По пути нам встречаются несколько селенаэ, спешащих по своим делам. К моему удивлению, их одежда выглядит совершенно по-другому в лунном свете. Ткань, днем невзрачная, сине-черная, сейчас обрела множество синих и фиолетовых оттенков, по рукавам и вокруг воротников вьется замысловатая вышивка, чаще всего – лунные цветы и фазы луны.
– А вы не так просты, как притворяетесь, – бормочу я.
Грегор смотрит на меня через плечо с улыбкой на лице.
– Мы тоже любим наряжаться, но, когда видишь так хорошо, как мы, даже мелочи много значат.
Я смотрю на его плащ из лунной ткани, которую не видят адриане.
– Неужели селенаэ выходят из квартала чаще, чем всем кажется?
– Да, но не так часто, как ты воображаешь. А когда мы здесь, нас никто не видит, кроме нас самих.
Я хмурюсь:
– Это не так. Удэн Монкюир видел, как ты наблюдал за мной у святилища.
Грегор приподнимает брови, но на его лице нет и капли удивления:
– Это произошло потому, что сын градоначальника в ту ночь принял очень много сконии.
– А при чем тут она?
– Лунные цветы распускаются под луной, впитывая магию, которая течет у нас в крови. – Он склоняет голову, словно ждет, что я все пойму, хотя я не понимаю. – Скония усиливает чувства до того уровня, который дан селенаэ от природы. И адрианам трудно с этим справиться.
– А если я попробую ее?
Уголок губ Грегора дергается:
– У тебя начнутся галлюцинации, как и у них.
– Так это селенаэ делают наркотики?
– Да. И, не считая целительства, это наш основной источник дохода.
От его веселья мне становится не по себе.
– Тебе не кажется, что это неправильно?
– Извлекать выгоду из слабостей адриан?
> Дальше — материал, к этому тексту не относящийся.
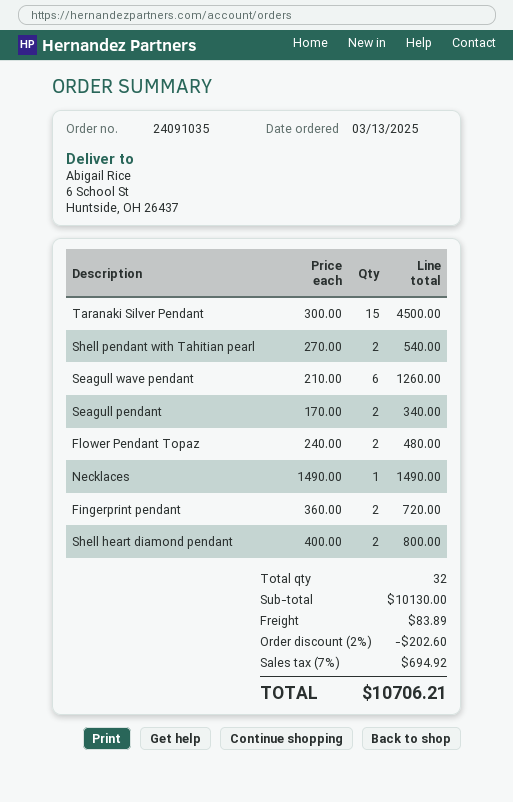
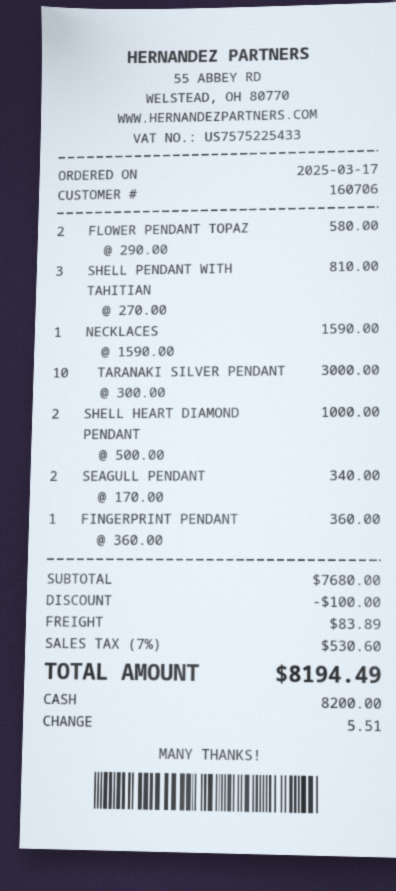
order date: 2025-03-13 -> 2025-03-17
Taranaki Silver Pendant: 15 x 300.00 = 4500.00 -> 10 x 300.00 = 3000.00
Shell pendant with Tahitian pearl: 2 x 270.00 = 540.00 -> 3 x 270.00 = 810.00
Seagull wave pendant: 6 x 210.00 = 1260.00 -> none
Flower Pendant Topaz: 2 x 240.00 = 480.00 -> 2 x 290.00 = 580.00
Necklaces: 1 x 1490.00 = 1490.00 -> 1 x 1590.00 = 1590.00
Fingerprint pendant: 2 x 360.00 = 720.00 -> 1 x 360.00 = 360.00
Shell heart diamond pendant: 2 x 400.00 = 800.00 -> 2 x 500.00 = 1000.00
subtotal: 10130.00 -> 7680.00
discount: 202.60 -> 100.00
tax: 7% = 694.92 -> 7% = 530.60
total: 10706.21 -> 8194.49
На самом деле – нет.
Я хмурюсь. Если скония усиливает чувства адриан до уровня селенаэ, хоть они и не способны воспринимать это… Значит, эйфория, которую они испытывают, должна походить на то, что ощущаю я, когда меня касается лунный свет. Так что я не ошиблась, сравнив магию с наркотической зависимостью. «Стоит однажды попробовать, и будешь жаждать следующей дозы», – сказал Грегор.
А еще он сказал, что у селенаэ нет выбора, кроме как совладать с этим.
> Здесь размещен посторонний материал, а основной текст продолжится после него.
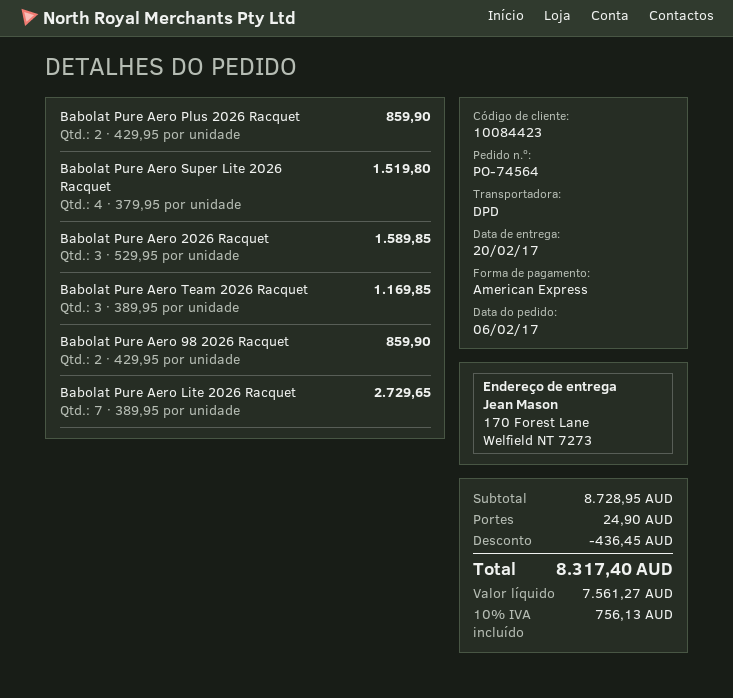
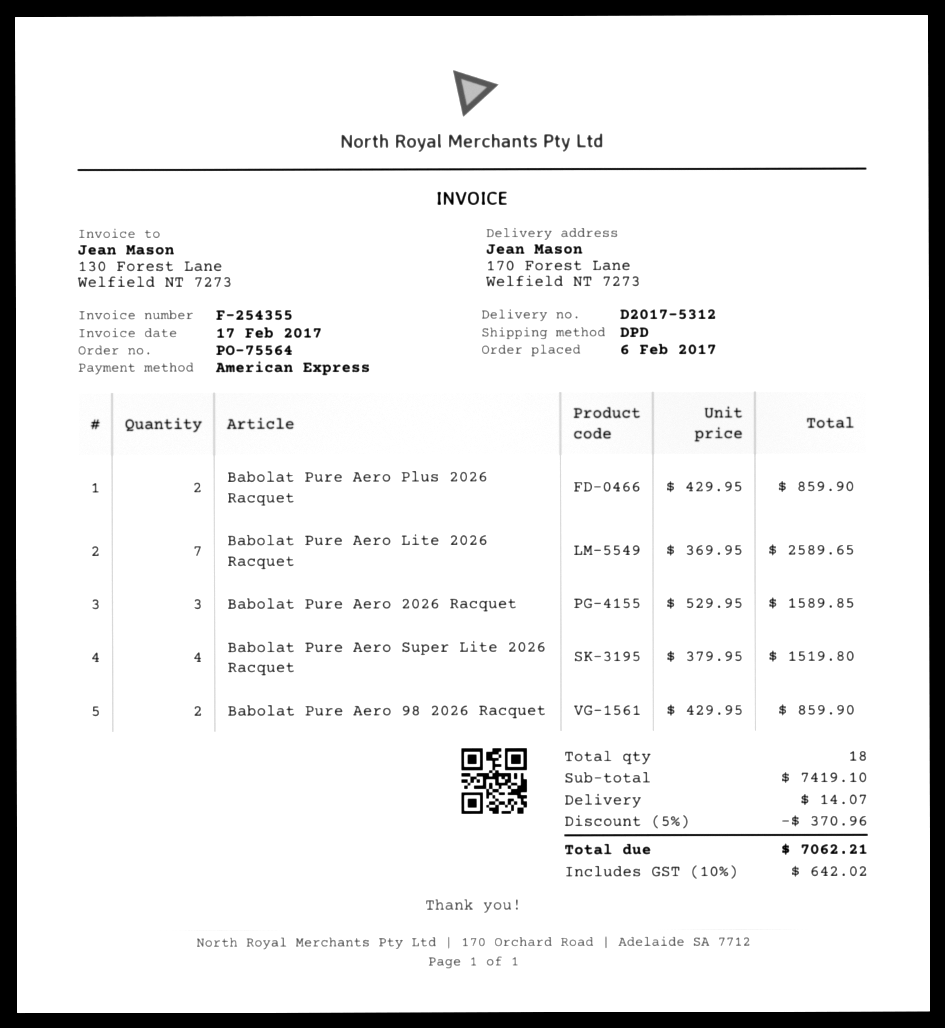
order number: PO-74564 -> PO-75564
Babolat Pure Aero Team 2026 Racquet: 3 x 389.95 = 1169.85 -> none
Babolat Pure Aero Lite 2026 Racquet: 7 x 389.95 = 2729.65 -> 7 x 369.95 = 2589.65
subtotal: 8728.95 -> 7419.10
discount: 436.45 -> 370.96
shipping: 24.90 -> 14.07
tax: 10% = 756.13 -> 10% = 642.02
total: 8317.40 -> 7062.21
Мы сворачиваем на очередную улочку, но Грегор не идет дальше, а останавливается на краю тени, лицом к открытому пространству, залитому лунным светом. Как и многие площади в городе, эта – чуть ниже уровня земли, поэтому по бокам расположены три ступени. Но при этом она намного больше, чем те, что я когда-либо видела. Здесь, словно в парке солнечным днем, собралось много селенаэ. Одни расстелили одеяла, а другие заняли кресла в кафе.
На дальней стороне площади расположилась компания. Большинство – женщины с ткацкими станками и прялками. Они наслаждаются светом полной луны, поют и ткут серебристо-серую ткань, мерцание которой напоминает рябь на воде. Еще несколько человек помешивают кипящую темно-фиолетовую краску в чанах и периодически достают ткань, которая кажется темнее ночного неба.
В самом центре площади – неглубокий бассейн. Большинство кварталов Коллиса строилось вокруг колодцев или фонтанов, но этот слишком мал для такой цели. Дно бассейна – всего в десятке сантиметров от поверхности – выложено черным камнем. Круглые узоры под водой напоминают те, что видны на поверхности луны. А его край выполняет роль золотого ореола.
Я вздрагиваю, осознав, что огненная корона символизирует солнечное затмение. Они закрыли Благословенное Солнце луной! Какое богохульство!
Грегор молча наблюдает за мной. Если не считать нескольких младенцев, уютно устроившихся на руках родителей, здесь нет детей младше двенадцати. Неподалеку я замечаю компанию подростков. Они уселись в круг и передают друг другу какой-то предмет – каждый держит его в руках несколько секунд.